PROBLEM: Once the pictures are removed, reproduce what is left of the data below exactly.

Detected change data
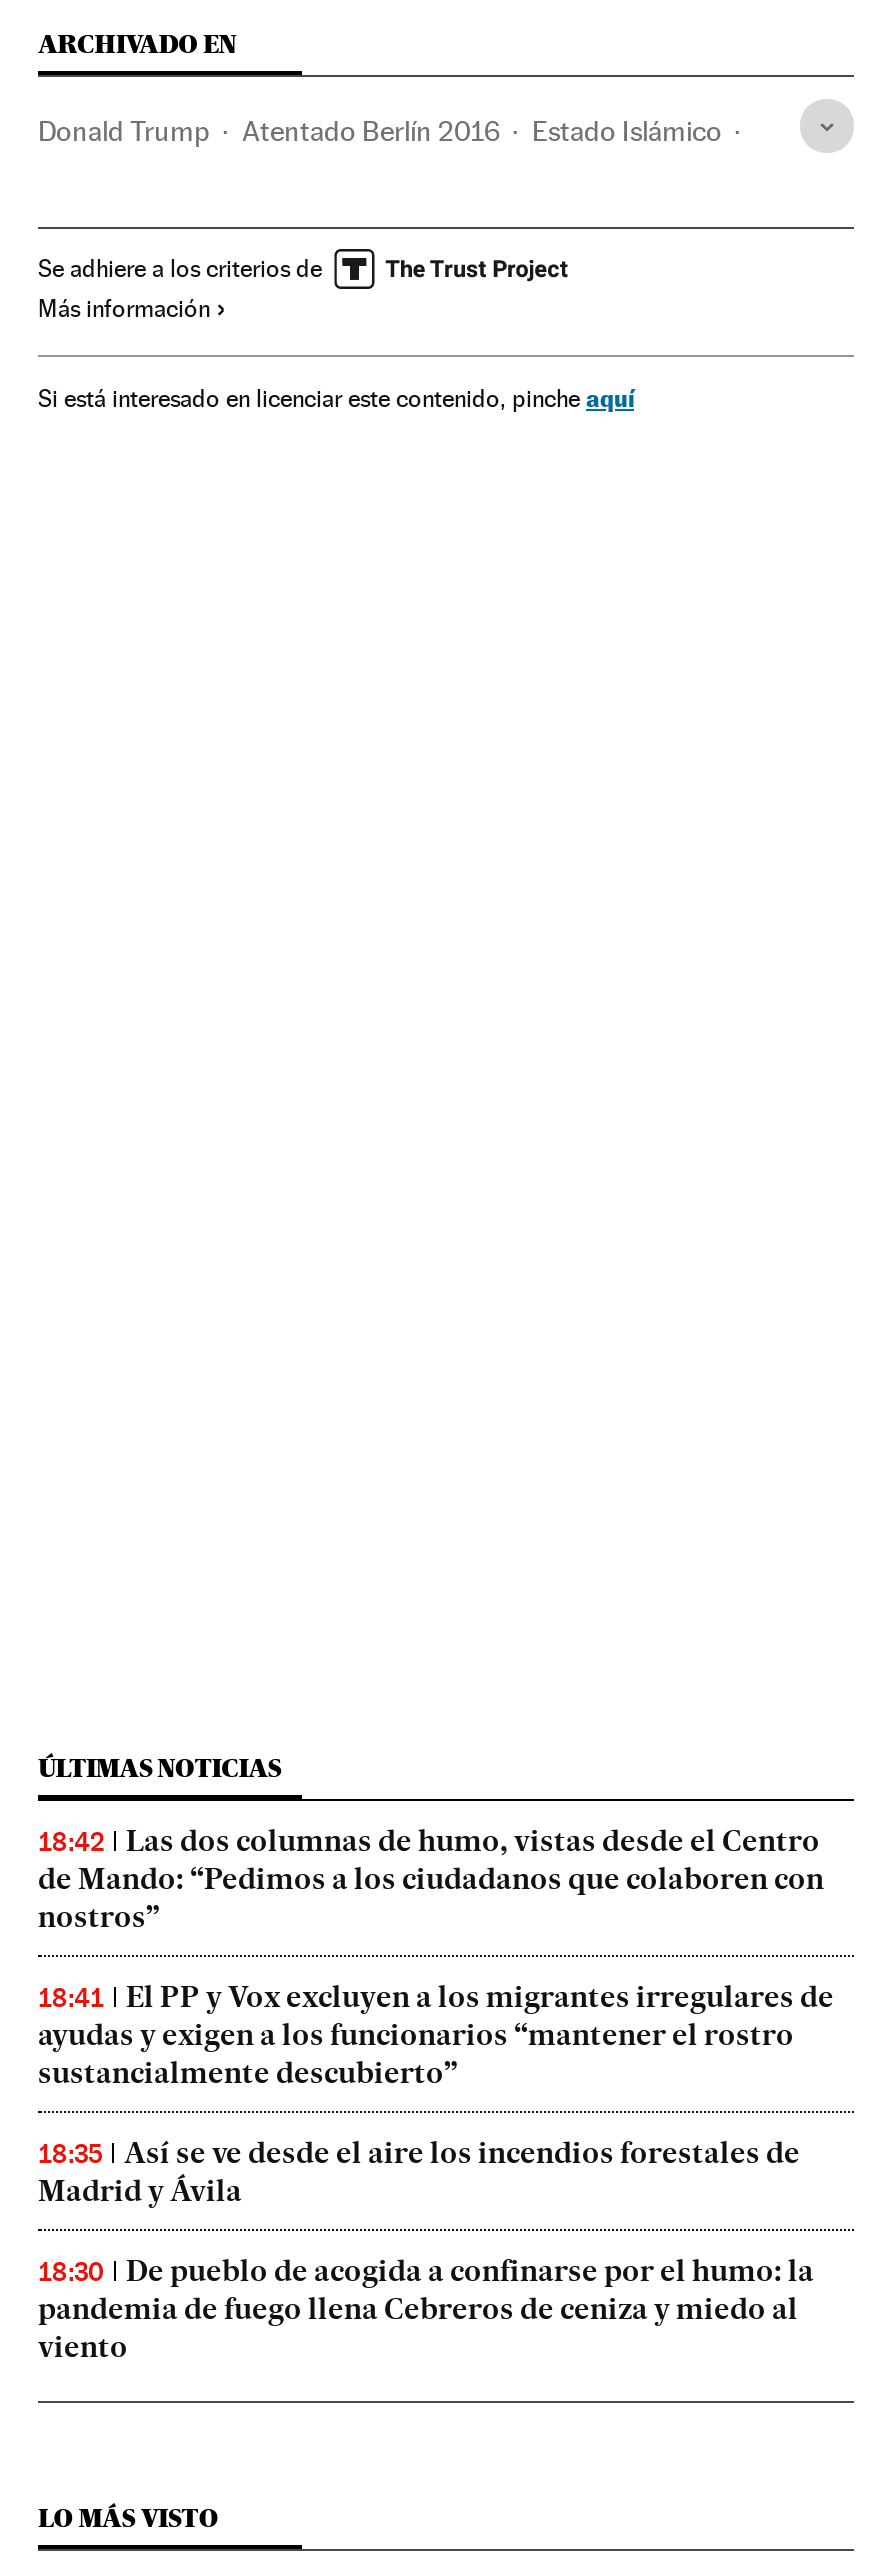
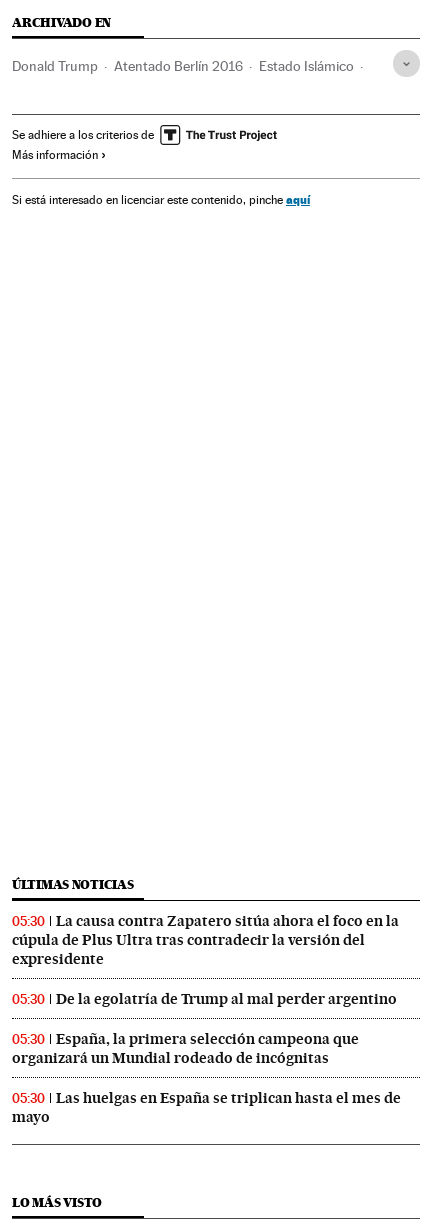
- 18:42
- Las dos columnas de humo, vistas desde el Centro
- de Mando: “Pedimos a los ciudadanos que colaboren con
- nostros”
+ 05:30
+ La causa contra Zapatero sitúa ahora el foco en la
+ cúpula de Plus Ultra tras contradecir la versión del
+ expresidente

- 18:41
- El PP y Vox excluyen a los migrantes irregulares de
- ayudas y exigen a los funcionarios “mantener el rostro
- sustancialmente descubierto”
+ 05:30
+ De la egolatría de Trump al mal perder argentino

- 18:35
- Así se ve desde el aire los incendios forestales de
- Madrid y Ávila
+ 05:30
+ España, la primera selección campeona que
+ organizará un Mundial rodeado de incógnitas

- 18:30
- De pueblo de acogida a confinarse por el humo: la
- pandemia de fuego llena Cebreros de ceniza y miedo al
- viento
+ 05:30
+ Las huelgas en España se triplican hasta el mes de
+ mayo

SOLUTION:
- 18:42
- Las dos columnas de humo, vistas desde el Centro
- de Mando: “Pedimos a los ciudadanos que colaboren con
- nostros”
+ 05:30
+ La causa contra Zapatero sitúa ahora el foco en la
+ cúpula de Plus Ultra tras contradecir la versión del
+ expresidente

- 18:41
- El PP y Vox excluyen a los migrantes irregulares de
- ayudas y exigen a los funcionarios “mantener el rostro
- sustancialmente descubierto”
+ 05:30
+ De la egolatría de Trump al mal perder argentino

- 18:35
- Así se ve desde el aire los incendios forestales de
- Madrid y Ávila
+ 05:30
+ España, la primera selección campeona que
+ organizará un Mundial rodeado de incógnitas

- 18:30
- De pueblo de acogida a confinarse por el humo: la
- pandemia de fuego llena Cebreros de ceniza y miedo al
- viento
+ 05:30
+ Las huelgas en España se triplican hasta el mes de
+ mayo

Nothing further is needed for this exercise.